── DATA EXTRACTS ──
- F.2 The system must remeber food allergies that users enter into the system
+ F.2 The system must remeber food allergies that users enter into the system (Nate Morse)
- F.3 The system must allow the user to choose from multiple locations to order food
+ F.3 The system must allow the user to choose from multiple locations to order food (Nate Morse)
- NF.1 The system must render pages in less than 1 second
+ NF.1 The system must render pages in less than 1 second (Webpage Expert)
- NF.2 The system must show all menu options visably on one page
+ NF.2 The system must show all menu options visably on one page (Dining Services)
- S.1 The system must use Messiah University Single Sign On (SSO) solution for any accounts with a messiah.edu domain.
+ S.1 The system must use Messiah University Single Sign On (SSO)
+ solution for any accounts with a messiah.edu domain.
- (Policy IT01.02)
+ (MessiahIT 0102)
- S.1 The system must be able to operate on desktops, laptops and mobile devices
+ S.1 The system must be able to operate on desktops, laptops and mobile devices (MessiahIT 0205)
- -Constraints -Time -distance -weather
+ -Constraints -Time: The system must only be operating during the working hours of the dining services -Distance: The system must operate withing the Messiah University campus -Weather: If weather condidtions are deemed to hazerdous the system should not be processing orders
───
── DATA EXTRACTS ──
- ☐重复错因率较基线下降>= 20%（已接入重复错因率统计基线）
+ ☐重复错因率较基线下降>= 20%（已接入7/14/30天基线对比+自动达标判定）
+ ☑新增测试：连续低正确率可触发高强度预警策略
───
> [INSTRUCTIONS FOR THE TASK] Above are the records; from them, give again exactly the lines from the one containing "- F.2 The system" to the one containing "page (Dining Services)", both lines included, and nothing more.

> [TASK RESULT]
- F.2 The system must remeber food allergies that users enter into the system
+ F.2 The system must remeber food allergies that users enter into the system (Nate Morse)
- F.3 The system must allow the user to choose from multiple locations to order food
+ F.3 The system must allow the user to choose from multiple locations to order food (Nate Morse)
- NF.1 The system must render pages in less than 1 second
+ NF.1 The system must render pages in less than 1 second (Webpage Expert)
- NF.2 The system must show all menu options visably on one page
+ NF.2 The system must show all menu options visably on one page (Dining Services)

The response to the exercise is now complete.